** Opening Entries shown block **
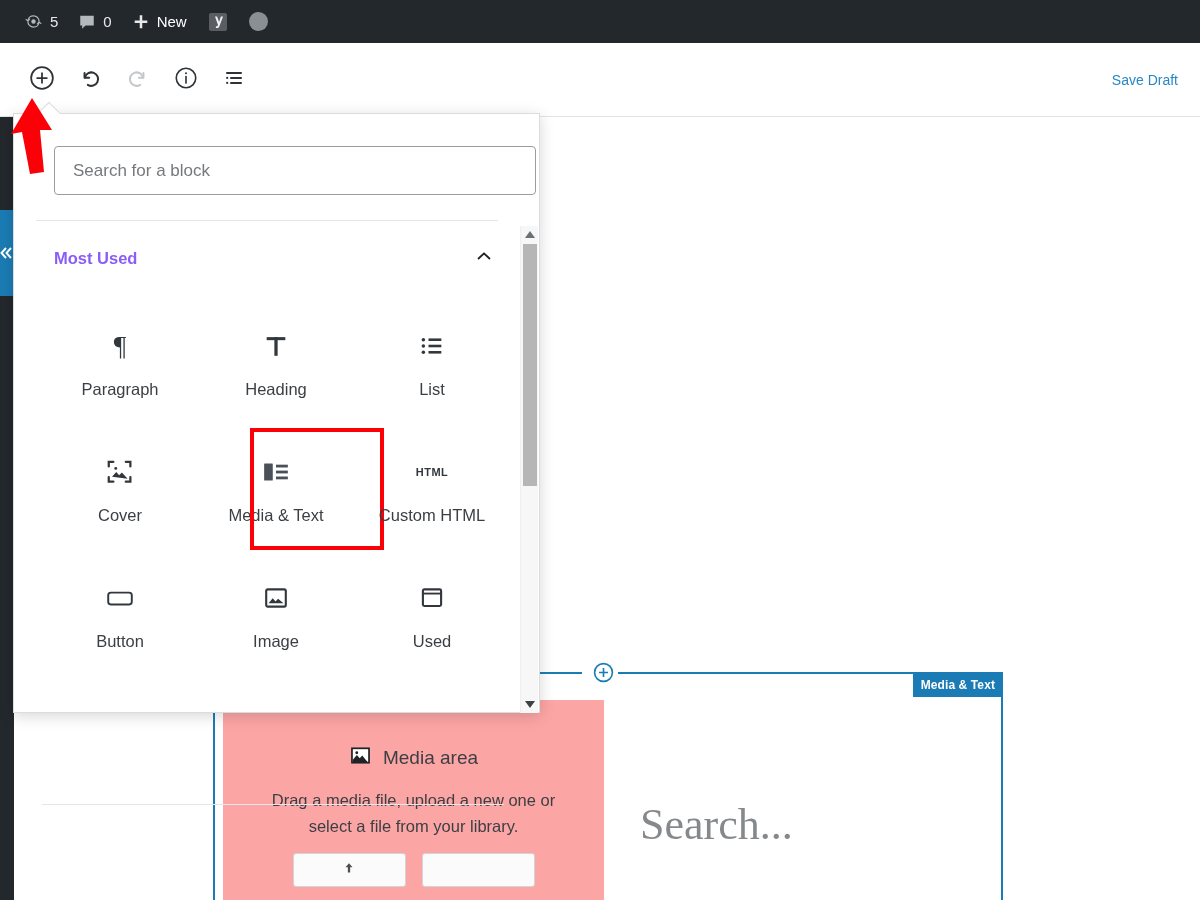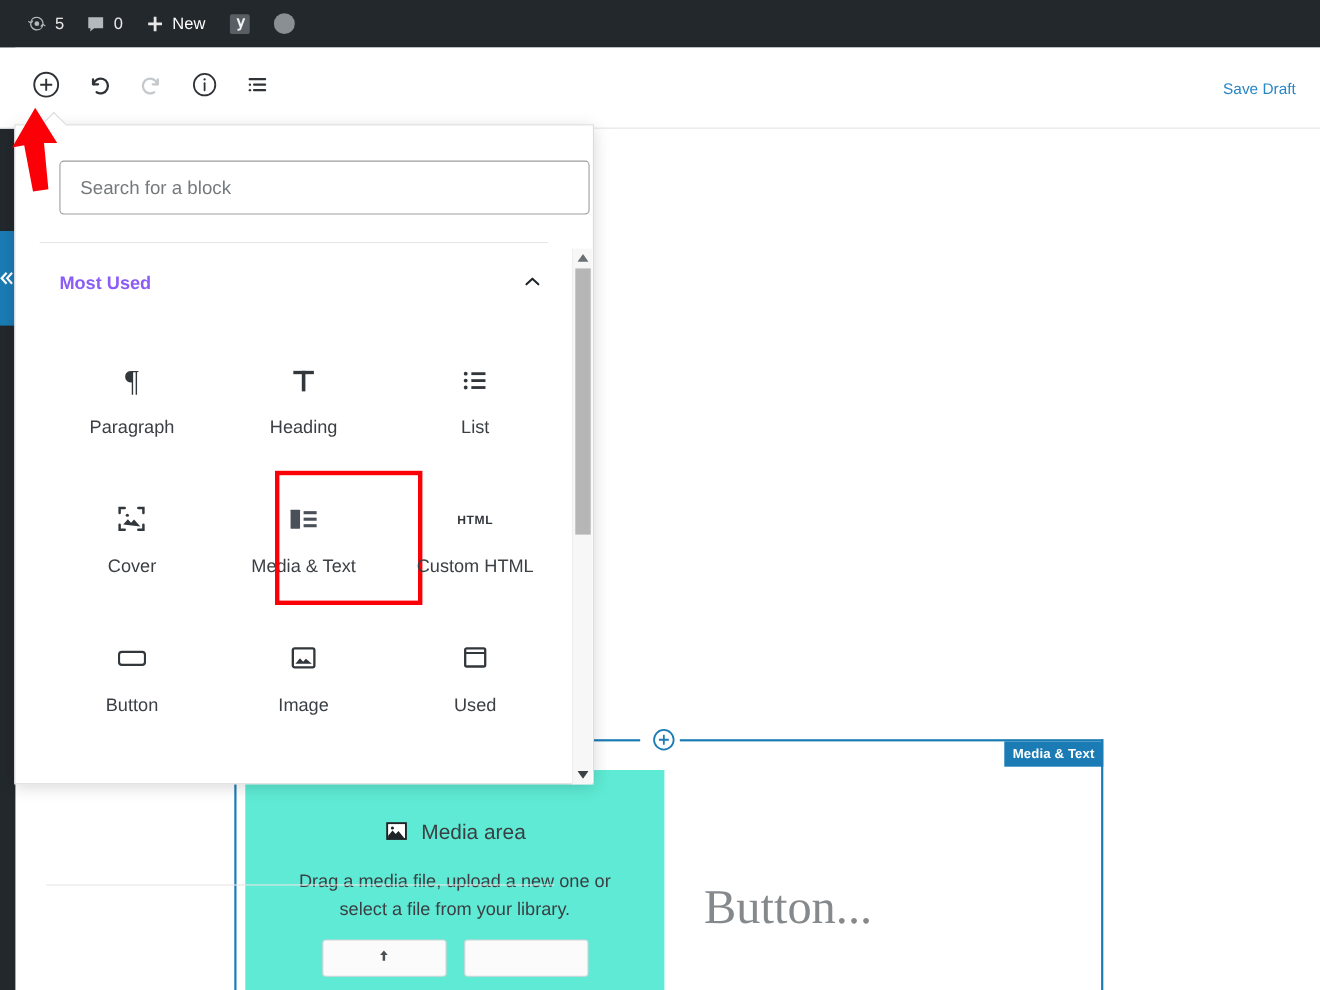--- a/index.html
+++ b/index.html
@@ -78,21 +78,21 @@
     position: absolute; left: 592px; top: 661px; width: 23px; height: 23px;
     z-index: 6; color: #1b7cb5;
   }
   .mt-leftline {
     position:absolute; left:500px; top:672px; width:82px; height:2px; background:#1b7cb5; z-index:3;
   }
 
   
   .mediaarea {
     position: absolute; left: 223px; top: 700px; width: 381px; height: 200px;
-    background: #5eead4; z-index: 2; text-align:center; color:#3c3f41;
+    background: #fca5a5; z-index: 2; text-align:center; color:#3c3f41;
   }
   .ma-accent { position:absolute; left:213px; top:700px; width:2px; height:200px; background:#1b7cb5; z-index:3;}
   .ma-head { display:flex; align-items:center; justify-content:center; gap:11px; padding-top:44px; }
   .ma-head-text { font-size: 19px; color: #3b3f43; }
   .ma-desc { margin: 17px 28px 0 28px; font-size: 16.5px; line-height: 1.55; color: #3b3f43; }
   .ma-btns { display:flex; gap:16px; justify-content:center; margin-top:14px; }
   .ma-btn {
     width: 113px; height: 34px; border: 1px solid #d2d4d6; background: #fbfbfb; border-radius: 3px;
     display:flex; align-items:center; justify-content:center;
   }
@@ -267,21 +267,21 @@
     <span>
       <svg width="23" height="23" viewBox="0 0 24 24" fill="none" stroke="#1b7cb5" stroke-width="1.7">
         <circle cx="12" cy="12" r="9.3"></circle>
         <path d="M12 7.3v9.4M7.3 12h9.4"></path>
       </svg>
     </span>
   </div>
 
   <div class="mtblock">
     <div class="mt-badge">Media &amp; Text</div>
-    <div class="mt-content">Button...</div>
+    <div class="mt-content">Search...</div>
   </div>
 
   <div class="ma-accent"></div>
   <div class="mediaarea">
     <div class="ma-head">
       <span>
         <svg width="23" height="23" viewBox="0 0 24 24">
           <rect x="2.2" y="3.6" width="19.6" height="16.8" fill="#1f2326"></rect>
           <rect x="4" y="5.4" width="16" height="13.2" fill="#ffffff"></rect>
           <path d="M4 16.4l4.2-5 3 3.4 2.6-2.8 6.2 7.6H4z" fill="#1f2326"></path>

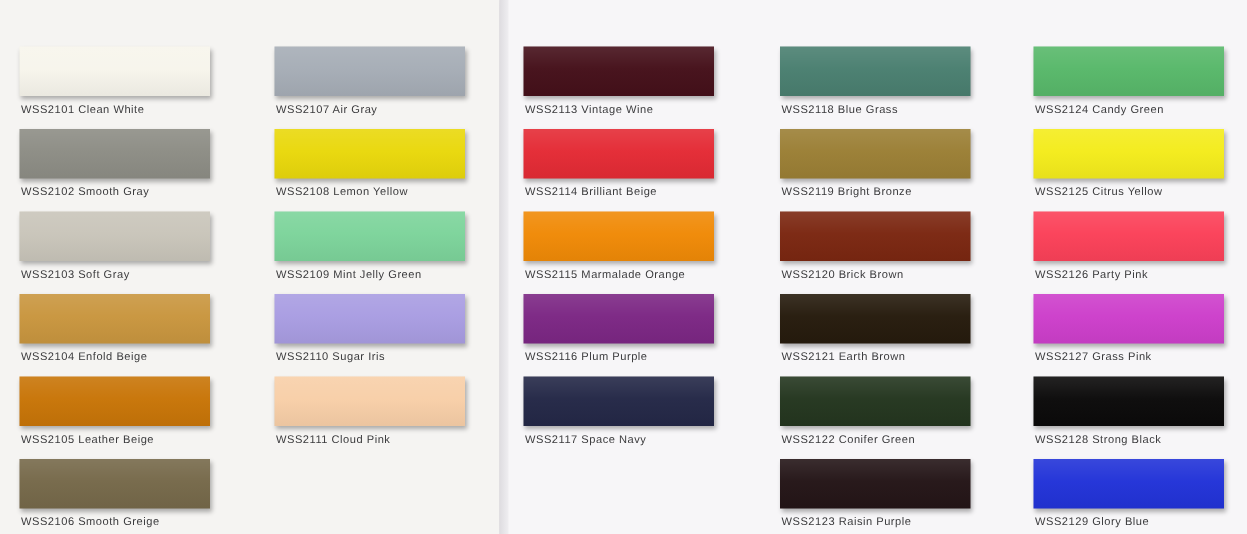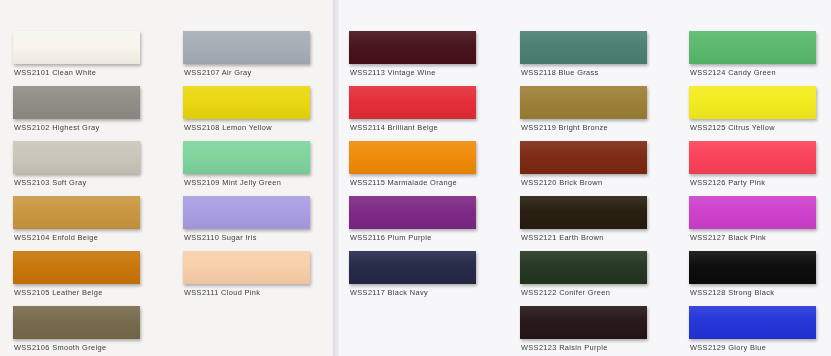--- a/index.html
+++ b/index.html
@@ -105,21 +105,21 @@
         <div class="swatch-cell">
           <div class="chip" style="background: rgb(247, 245, 236);">
             <div class="chip-sheen"></div>
           </div>
           <div class="chip-label">WSS2101 Clean White</div>
         </div>
         <div class="swatch-cell">
           <div class="chip" style="background: rgb(141, 141, 133);">
             <div class="chip-sheen"></div>
           </div>
-          <div class="chip-label">WSS2102 Highest Gray</div>
+          <div class="chip-label">WSS2102 Smooth Gray</div>
         </div>
         <div class="swatch-cell">
           <div class="chip" style="background: rgb(201, 197, 186);">
             <div class="chip-sheen"></div>
           </div>
           <div class="chip-label">WSS2103 Soft Gray</div>
         </div>
         <div class="swatch-cell">
           <div class="chip" style="background: rgb(201, 150, 63);">
             <div class="chip-sheen"></div>
@@ -193,21 +193,21 @@
         <div class="swatch-cell">
           <div class="chip" style="background: rgb(124, 39, 132);">
             <div class="chip-sheen"></div>
           </div>
           <div class="chip-label">WSS2116 Plum Purple</div>
         </div>
         <div class="swatch-cell">
           <div class="chip" style="background: rgb(36, 40, 71);">
             <div class="chip-sheen"></div>
           </div>
-          <div class="chip-label">WSS2117 Black Navy</div>
+          <div class="chip-label">WSS2117 Space Navy</div>
         </div>
       </div>
       <div class="column col-3">
         <div class="swatch-cell">
           <div class="chip" style="background: rgb(74, 127, 112);">
             <div class="chip-sheen"></div>
           </div>
           <div class="chip-label">WSS2118 Blue Grass</div>
         </div>
         <div class="swatch-cell">
@@ -257,21 +257,21 @@
         <div class="swatch-cell">
           <div class="chip" style="background: rgb(251, 65, 89);">
             <div class="chip-sheen"></div>
           </div>
           <div class="chip-label">WSS2126 Party Pink</div>
         </div>
         <div class="swatch-cell">
           <div class="chip" style="background: rgb(205, 63, 203);">
             <div class="chip-sheen"></div>
           </div>
-          <div class="chip-label">WSS2127 Black Pink</div>
+          <div class="chip-label">WSS2127 Grass Pink</div>
         </div>
         <div class="swatch-cell">
           <div class="chip" style="background: rgb(11, 10, 10);">
             <div class="chip-sheen"></div>
           </div>
           <div class="chip-label">WSS2128 Strong Black</div>
         </div>
         <div class="swatch-cell">
           <div class="chip" style="background: rgb(34, 51, 216);">
             <div class="chip-sheen"></div>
** Closing Entries shown block **
-- Task brief --
Check each line of the data above for the word "font" and say how many lines contain it, giving nothing besides the number.

-- Result --
2